Стоя на пороге, он вложил во взгляд всю свою проницательность. Похоже, он собирался с силами; решил, что никаких тайн оставаться не должно; наконец произнес:
– Я духовидец.
Тишина наполнила виллу; внезапно все, что происходило раньше, обрело логику.
– Боюсь, я вовсе не духовидец. Увы.
Нас захлестнули сумерки; двое, не отрывающие глаз друг от друга. Слышно было, как в его комнате тикают часы.
– Это не важно. Через полчаса?
– Для чего вы сказали мне об этом?
Он повернулся к столику у двери, чиркнул спичкой, чтобы зажечь керосиновую лампу, старательно отрегулировал фитиль, заставляя меня дожидаться ответа. Наконец выпрямился, улыбнулся:
– Потому что я духовидец.
Спустился по лестнице, пересек прихожую, скрылся в своей комнате. Дверь захлопнулась, и снова нахлынула тишина.
16
Кровать оказалась дешевой, железной. Обстановку составляли еще один столик, ковер, кресло и дряхлое, закрытое на ключ кассоне, какое стоит в каждом доме на Фраксосе. Спальню для гостей на вилле миллионера я представлял совсем иначе. На стенах не было украшений, кроме фотографии, где группа островитян позировала на фоне какого-то дома – нет, не какого-то, а этого. В центре – моложавый Кончис в соломенной шляпе и шортах; и единственная женщина, крестьянка, но не Мария, ибо на снимке ей столько же, сколько Марии сейчас, а сделана фотография явно двадцать или тридцать лет назад. Я поднял лампу и повернул карточку, чтобы посмотреть, не написано ли что-нибудь на обороте. Но узрел лишь поджарого геккона, что врастопырку висел на стене и встретил меня затуманенным взглядом. Гекконы предпочитают помещения, где люди постоянно не живут.

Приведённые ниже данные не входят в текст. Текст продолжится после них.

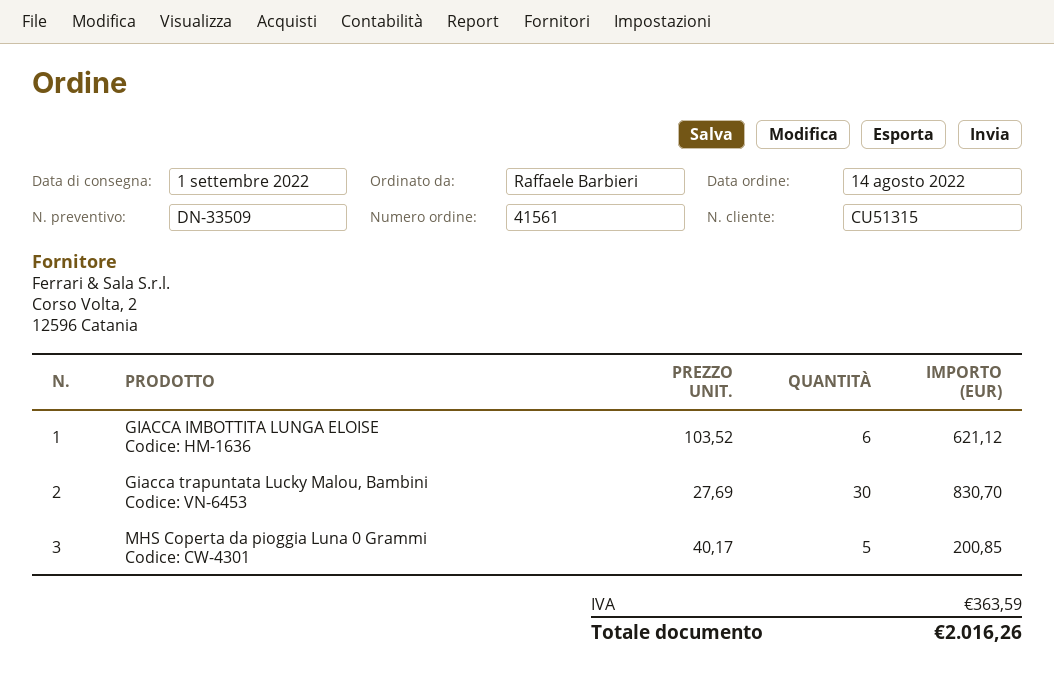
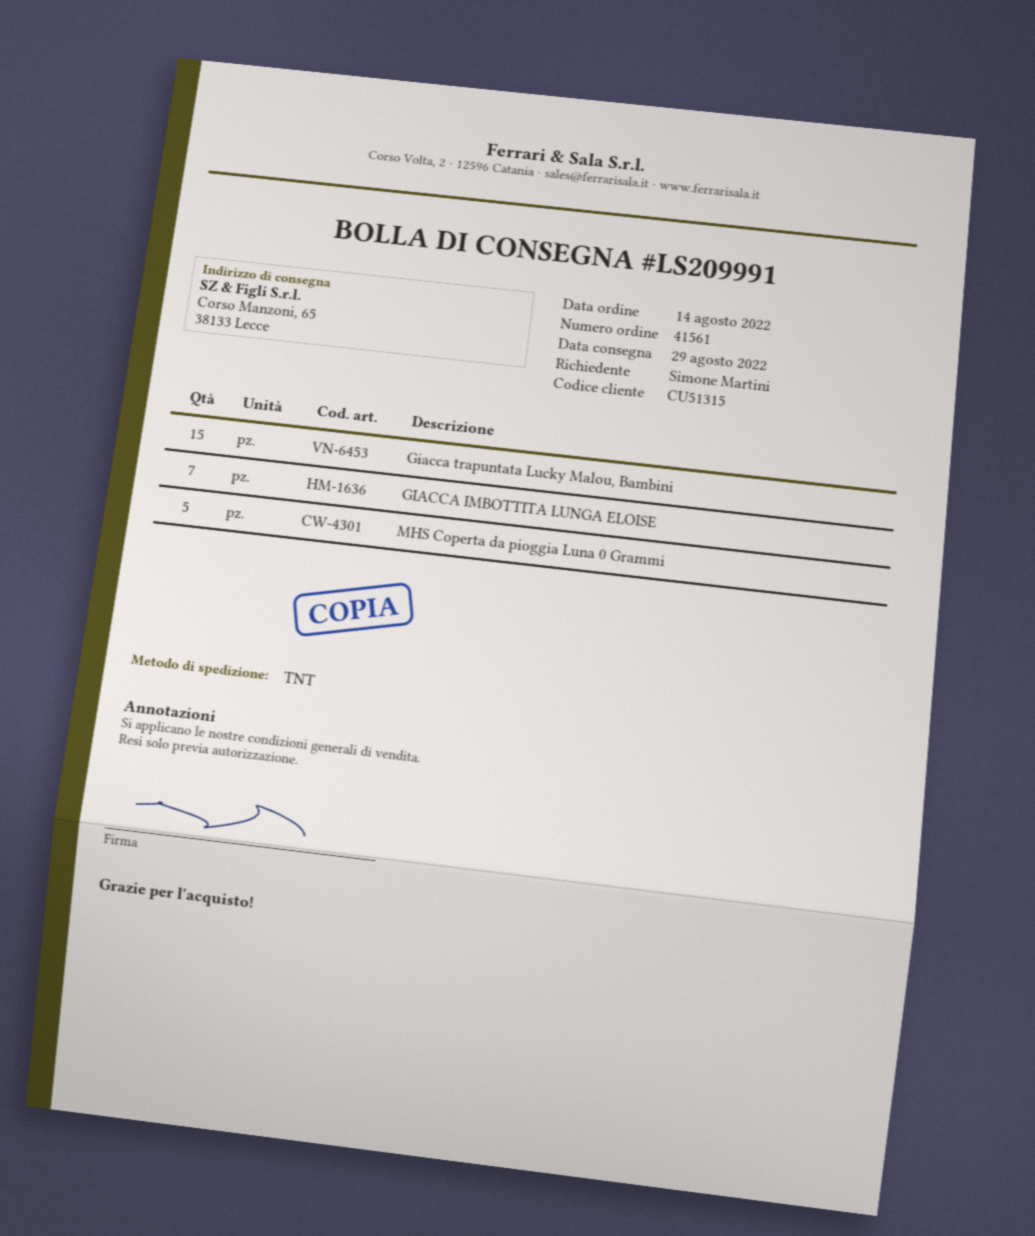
delivery date: 2022-09-01 -> 2022-08-29
ordered by: Raffaele Barbieri -> Simone Martini
GIACCA IMBOTTITA LUNGA ELOISE: 6 -> 7
Giacca trapuntata Lucky Malou, Bambini: 30 -> 15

На столе у изголовья лежали плоская раковина, заменяющая пепельницу, и три книги: сборник рассказов о привидениях, потрепанная Библия и тонкий том большого формата, озаглавленный «Красоты природы». Байки о призраках подавались как документальные, «подтвержденные по крайней мере двумя заслуживающими доверия очевидцами». Оглавление – «Дом отца Борли», «Остров хорька-оборотня», «Деннингтон-роуд, 18», «Хромой» – напомнило мне дни отрочества, когда я болел. Я взялся за «Красоты природы». Выяснилось, что вся природа – женского пола, а красоты ее сосредоточены в грудях. Груди разных сортов, во всех мыслимых ракурсах и позициях, крупнее и крупнее, а на последнем снимке – грудь во весь объектив, с темным соском, неестественно набухшим в центре глянцевого листа. Они были слишком навязчивы, чтобы возбуждать сладострастное чувство.